Kipkirwok’s brow quivers. He wonders if he is shaking.
“No one knows where you are, Tala. Not even Kiptum. Chemaiyo is worried. She says you started acting funny after a woman came to our pharmacy this morning.”
A woman who sang Chemeli, he wants to say. A woman who sang grandmother’s song!
“A Kikuyu woman,” Chemeli continues. He can tell that she wants to say something but she is restraining herself, waiting for him to respond. He doesn’t. He only listens to the heaviness of her breaths through the phone. They seem separate from her voice, those breaths, as if emanating from two separate beings.
“Where are you, Tala?”
“I…I am…I went for a walk. A small walk. Just to clear my head.”
“Has it started again?” There is that strain in her tone again. “Tala, just open the pharmacy and let people in. We need the money, especially after all the chaos we had in January. We are building a new house, and you know our daughter has not healed properly after the surgery. God, she is only five years old.”
The words pound on him, chafing away all his thoughts.
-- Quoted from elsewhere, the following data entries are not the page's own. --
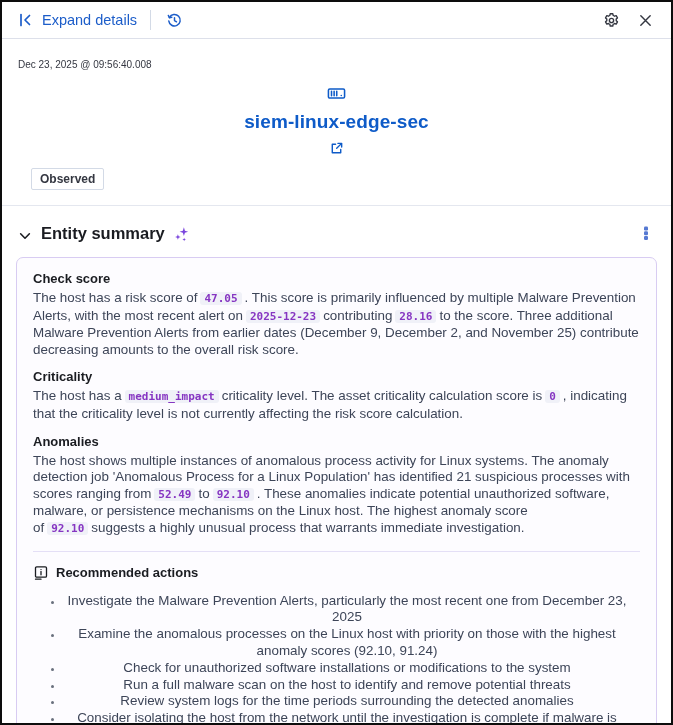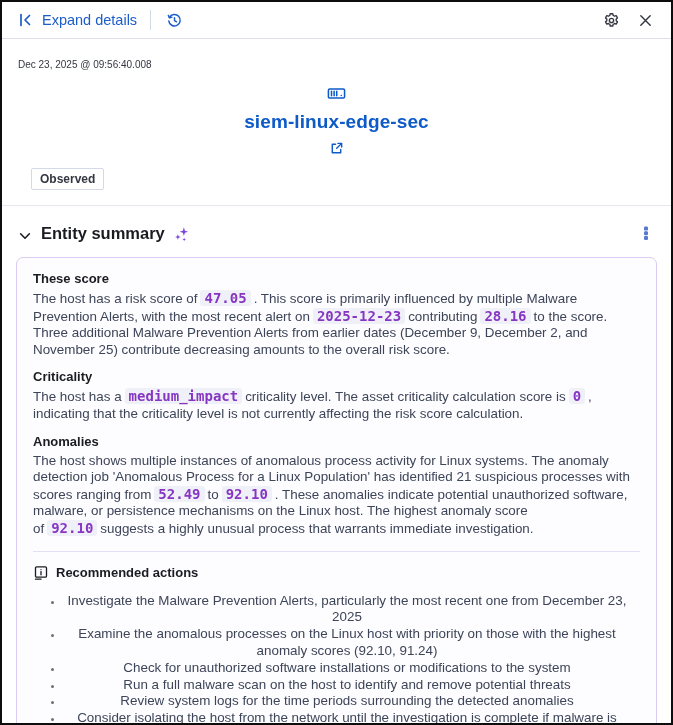--- a/index.html
+++ b/index.html
@@ -171,7 +171,7 @@
     
     <div class="panel">
 
-      <div class="sec-h">These score</div>
+      <div class="sec-h">Check score</div>
       <p class="sec-p"><span>The host has a risk score of</span><code>47.05</code><span>. This score is primarily influenced by multiple Malware Prevention Alerts, with the most recent alert on</span><code>2025-12-23</code><span>contributing</span><code>28.16</code><span>to the score. Three additional Malware Prevention Alerts from earlier dates (December 9, December 2, and November 25) contribute decreasing amounts to the overall risk score.</span></p>
 
       <div class="sec-h">Criticality</div>

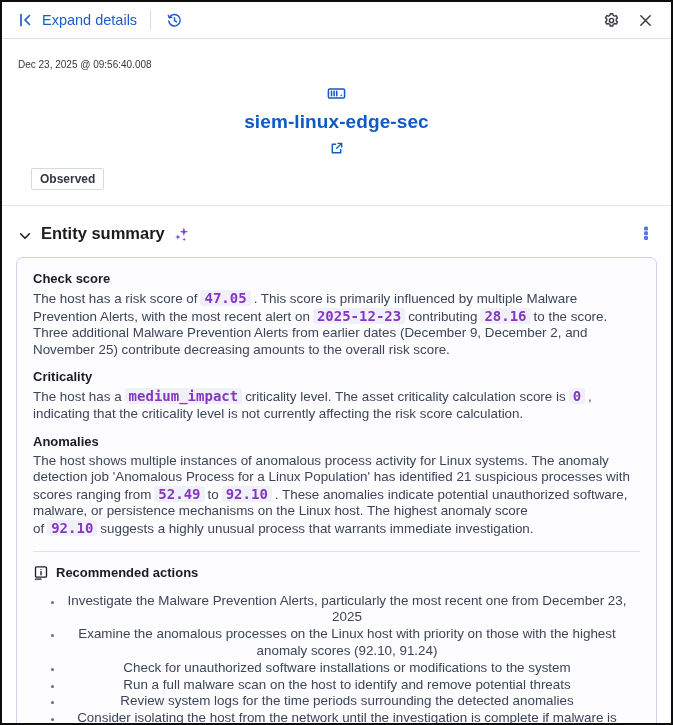--- a/index.html
+++ b/index.html
@@ -51,7 +51,7 @@
   .sec-p { font-size:13.4px; line-height:16.6px; color:#3d4558; }
   .sec-p code {
     font-family:"DejaVu Sans Mono","Liberation Mono",monospace;
-    font-size:14px; font-weight:700; color:#8636c2;
+    font-size:11px; font-weight:700; color:#8636c2;
     background:#f0f1f8; border-radius:3px; padding:0 4px; margin:12px 3px;
     white-space:nowrap;
   }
“Ok, ok, my love. I am opening. I am opening.”
He disconnects, walks through the waist-high side door which leads to the counter and pushes away the curtains. Light falls inside the room and gives him an instant headache.
*
When Kipkirwok locked the grilled door with a heavy padlock tied with chains, he felt as if he was locking a demon inside the pharmacy. He was relieved to be going home. He had not displayed his usual patience and good listening habits with his patients that day, and many had left puzzled.
Yet the night was a relief. It lay softly on the land like crepe paper, darkening trees, houses and streets. It was a gentle night, as if it could be picked off easily by a delicate hand and torn from the land. It felt as if something pristine and free of sin lay beneath the night’s cover.
As Kipkirwok walked up the incline of the field outside where his bike was parked a sharp wind rushed rudely past him, pressing cold hands all over his legs. He almost stumbled as a sudden fear seized him. But he turned to look up and next to the fence was the familiar podo tree, seen a hundred times before during the day and at night, but today looking as if it stood on holy ground and as if its branches, high up and thrashing about, beckoned him to a place of favour.
Kipkirwok got on his bike and started it, riding in expert smooth lines down the slope, through the narrow corridor and onto the street. He felt enervated by the people moving in the distance like ghosts, the bike lights trailing over tarmac, and, high above, stars that did not blink.
But when he reached the junction of the main road, which headed to Kapsowar, and turned right, a sense of mystery welcomed him. Close to Saint Patrick’s High School—that section of the road bordered on both sides by massive cypress and podo trees which barely opened to let someone through—he felt a lifting in his soul as if angels hovered around him, trailing their fingers on his hair, and he hated that he had to hold onto the bike’s handles. Such was the power of this new feeling that he stopped noticing the road, the way it twisted and how it was interrupted by bumps and potholes. Exhilaration rose like a song from his belly, steadily rising upwards, turning the world around him into mush and he rode over a road bump without braking. At first he thought he was being flown to heaven, but reality hit him when the bike landed, skidded on the tarmac and twisted around, moving as if by its own accord to the side of the road where the immense tangled roots of the cypress trees lay exposed. By the time the bike stopped, he had lost his shoe and gotten painful scratches and bruises on his hands and legs. He placed the bike against a tree and limped back to the road to look for his shoe.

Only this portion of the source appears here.